258-Acre Hoku Nui Maui Community Includes Plans for Maui Hālau
Developers of the proposed Hoku Nui Maui community planned on 258-acres in Piʻiholo seek approval for a sustainable agricultural project with components that include affordable housing and a hula hālau.
The master plan calls for 43 dwellings, including 21 market homes and 22 affordable homes, to be developed under Section 201H-38, HRS. The affordable homes would be for households earning between 81-160% of the area median income.
According to the Draft EA, plans include a clustered housing development of 20 one-acre house lots to be developed under a condominium property regime to allow for separate ownership of the market and affordable units. The remaining 238-acre farm lot will be dedicated primarily to agriculture, but also includes plans for one market and two affordable units.
Other elements of the project include: approximately three acres to be dedicated to a hula hālau facility to perpetuate Hawaiian cultural practices; 118 acres reserved for native habitat, open space, green ways, gulch zones, storm water retention, and drainage; and a Farm Market and Commercial Kitchen to sell and process agricultural products.

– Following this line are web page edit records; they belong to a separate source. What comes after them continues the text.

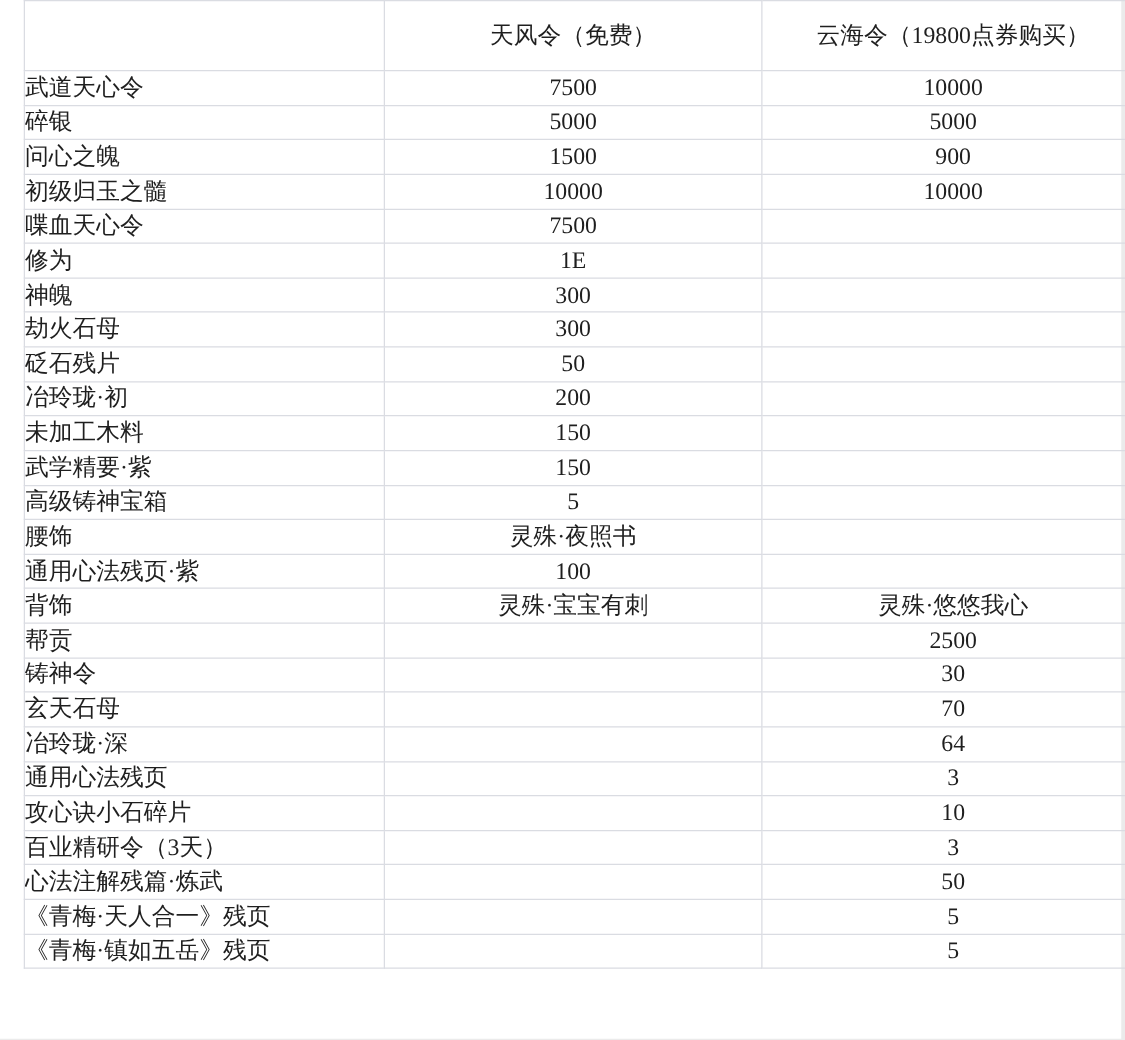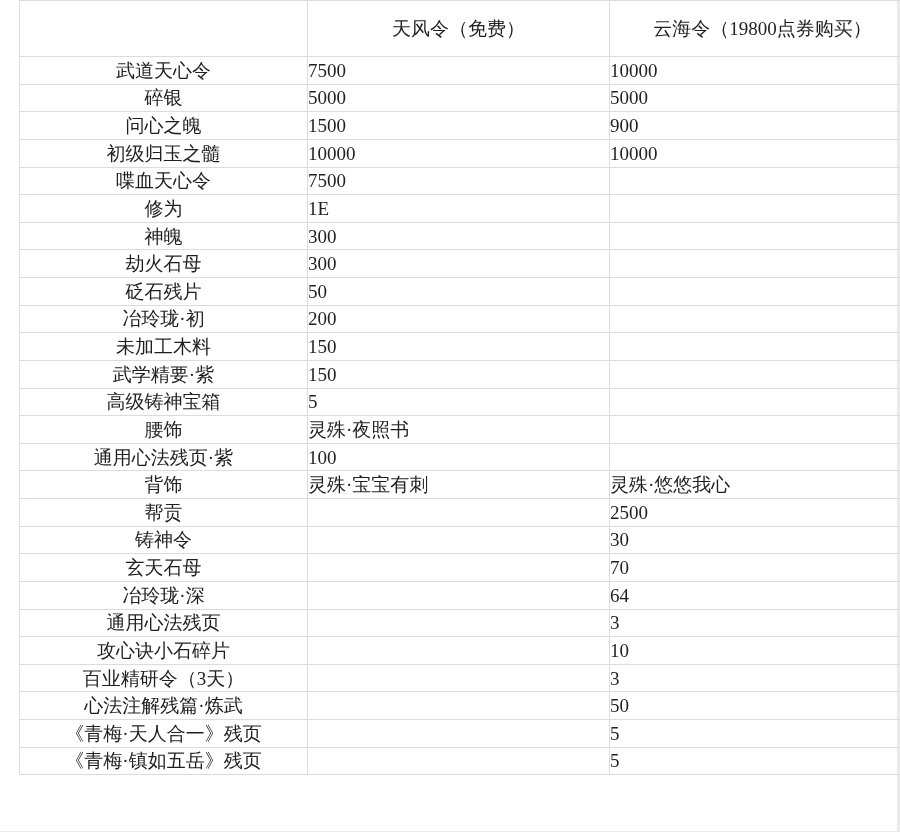--- a/index.html
+++ b/index.html
@@ -32,22 +32,22 @@
     white-space:nowrap;
     vertical-align:middle;
     font-weight:normal;
     font-size:19px;
     line-height:1;
     padding:0;
   }
   thead tr{height:56px;}
   tbody tr{height:27.64px;}
   th.c-head{text-align:center;font-size:18px;}
-  td.c-item{text-align:center;padding-left:5px;}
-  td.c-val{text-align:left;padding-right:5px;font-size:18px;}
+  td.c-item{text-align:left;padding-left:5px;}
+  td.c-val{text-align:center;padding-right:5px;font-size:18px;}
 </style>
 </head>
 <body>
 
 <div class="sheet">
   <table class="grid">
     <colgroup>
       <col style="width:288px">
       <col style="width:302px">
       <col style="width:306px">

A Draft Environmental Assessment for the project identifies the hula group as Hālau Keʻalaokamaile, the 501c-3 non-profit group that practices hula under the direction of Maui Kumu Hula and recording artist Kealiʻi Reichel. The award-winning hālau was established in 1980 and focuses on the study of the Hawaiian cultural practices of dance, language, chant and fine arts. It currently has 140 students enrolled in classes in Wailuku and Lahaina.
According to the draft document, the hālau facility will encompass approximately 3,600 square feet of building space and is intended to accommodate up to 30 students and their supporters at a time. Preliminary hours of operation are anticipated to be between 6 and 9 p.m. four days a week.
The proposed project is located about a half mile from the central heart of Makawao Town and the project shares a common boundary with Piʻiholo Road near its intersection with Makawao Avenue. According to the Draft EA, St. Joseph Catholic Church is located below the northwest border of the property; the University of Hawaiʻi Haleakalā Research Facility is located to the south; a gulch is located to the west along with other agriculturally zoned properties; and agricultural lands owned by Maui Land & Pineapple Company and Waiahiwi Ranch Land Company are situated to the east of Piʻiholo Road.
According to the Draft EA, the project site was owned by Maui Land & Pineapple Company and was used for commercial pineapple cultivation for the past 70 years. The document states that the property was purchased by Piʻiholo South LLC in 2005 and was subdivided into 11 lots. In 2012, Hoku Maui Nui LLC purchased nine of the lots, or approximately 258 acres, which constitutes the current project scope.
The Maui Department of Housing and Human Concerns submitted a Draft Environmental Assessment with a Finding of No Significant Impact to the state for review.
Statutory 30-day public review and comment period started on April 23, and comments are due by May 23, 2016.